» Input records
=======

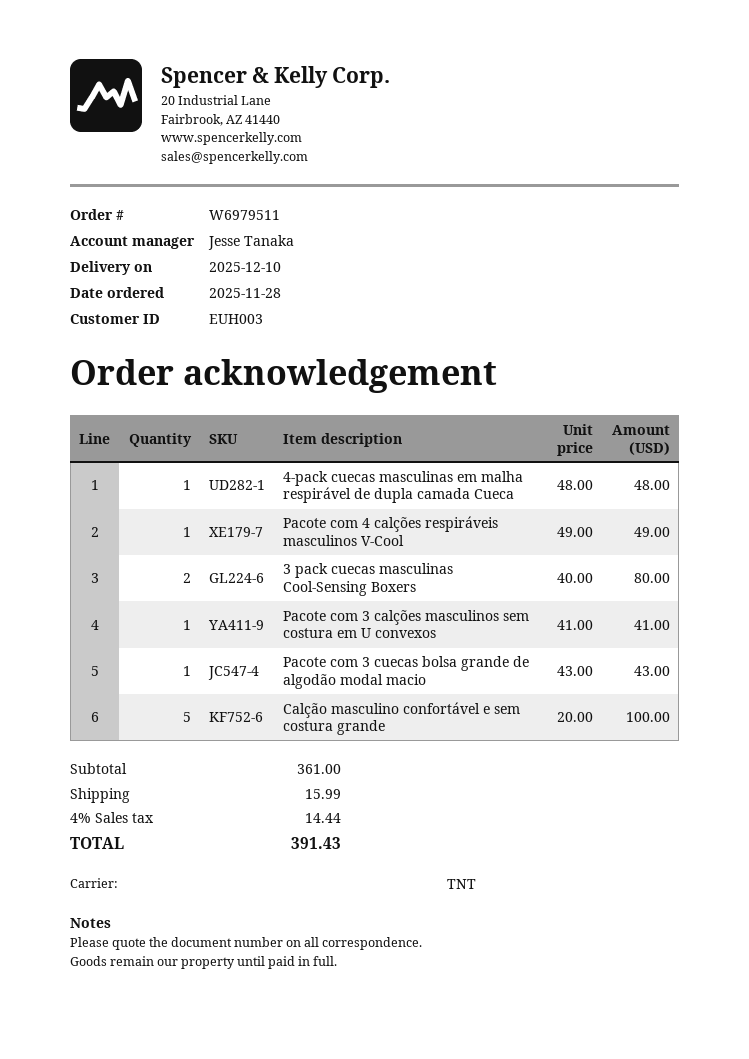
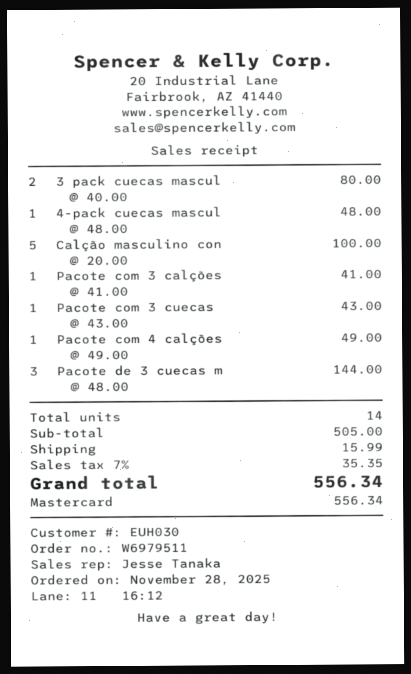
customer number: EUH003 -> EUH030
Pacote de 3 cuecas m: none -> 3 x 48.00 = 144.00
subtotal: 361.00 -> 505.00
tax: 4% = 14.44 -> 7% = 35.35
total: 391.43 -> 556.34

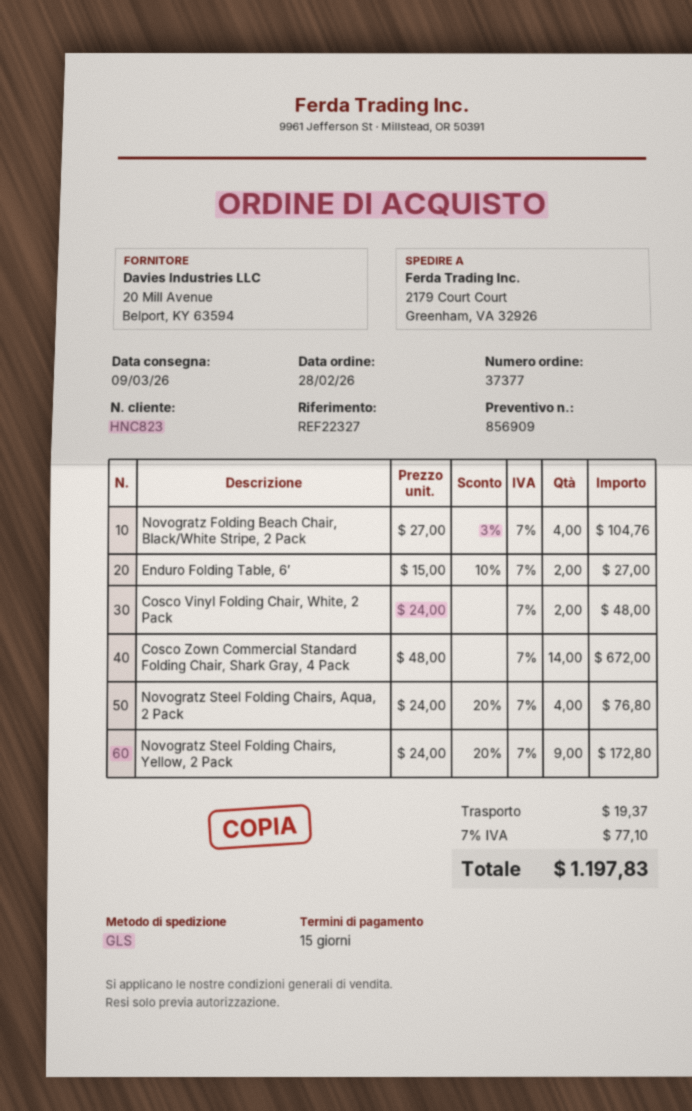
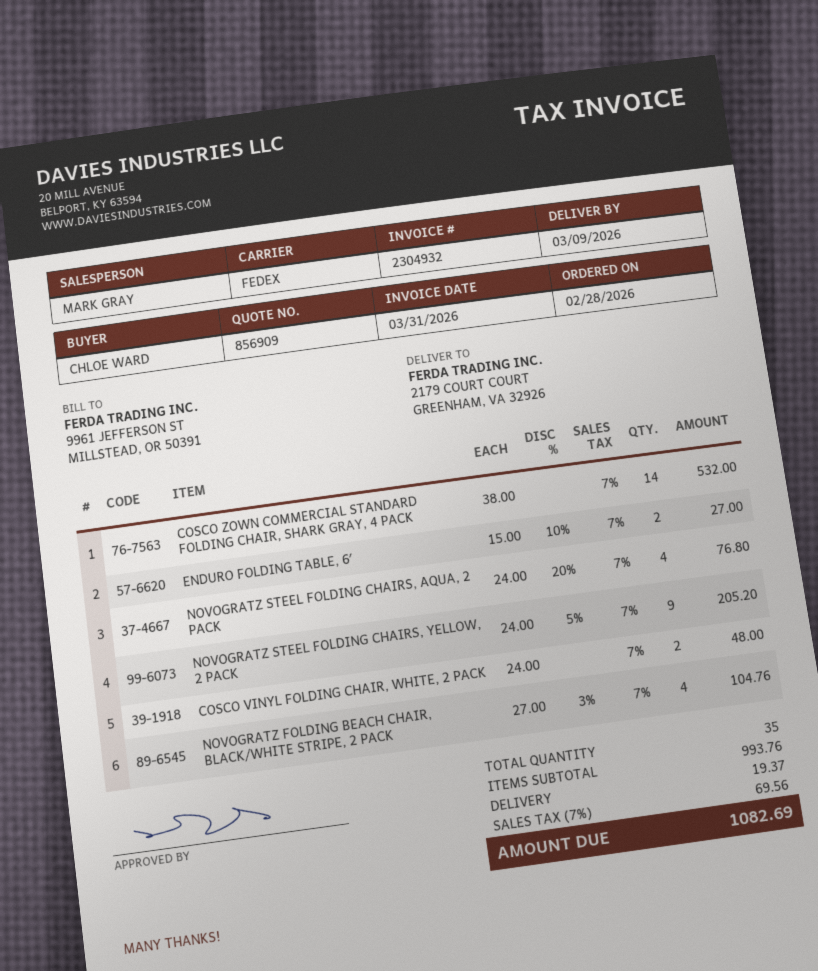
shipping method: GLS -> FedEx
Cosco Zown Commercial Standard Folding Chair, Shark Gray, 4 Pack: 14 x 48.00 = 672.00 -> 14 x 38.00 = 532.00
Novogratz Steel Folding Chairs, Yellow, 2 Pack: 9 x 24.00 - 20% = 172.80 -> 9 x 24.00 - 5% = 205.20
tax: 7% = 77.10 -> 7% = 69.56
total: 1197.83 -> 1082.69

=======

» What is required
What belongs in the answer is each line of the listing that contains the word "Folding".

» Answer to this task
Cosco Zown Commercial Standard Folding Chair, Shark Gray, 4 Pack: 14 x 48.00 = 672.00 -> 14 x 38.00 = 532.00
Novogratz Steel Folding Chairs, Yellow, 2 Pack: 9 x 24.00 - 20% = 172.80 -> 9 x 24.00 - 5% = 205.20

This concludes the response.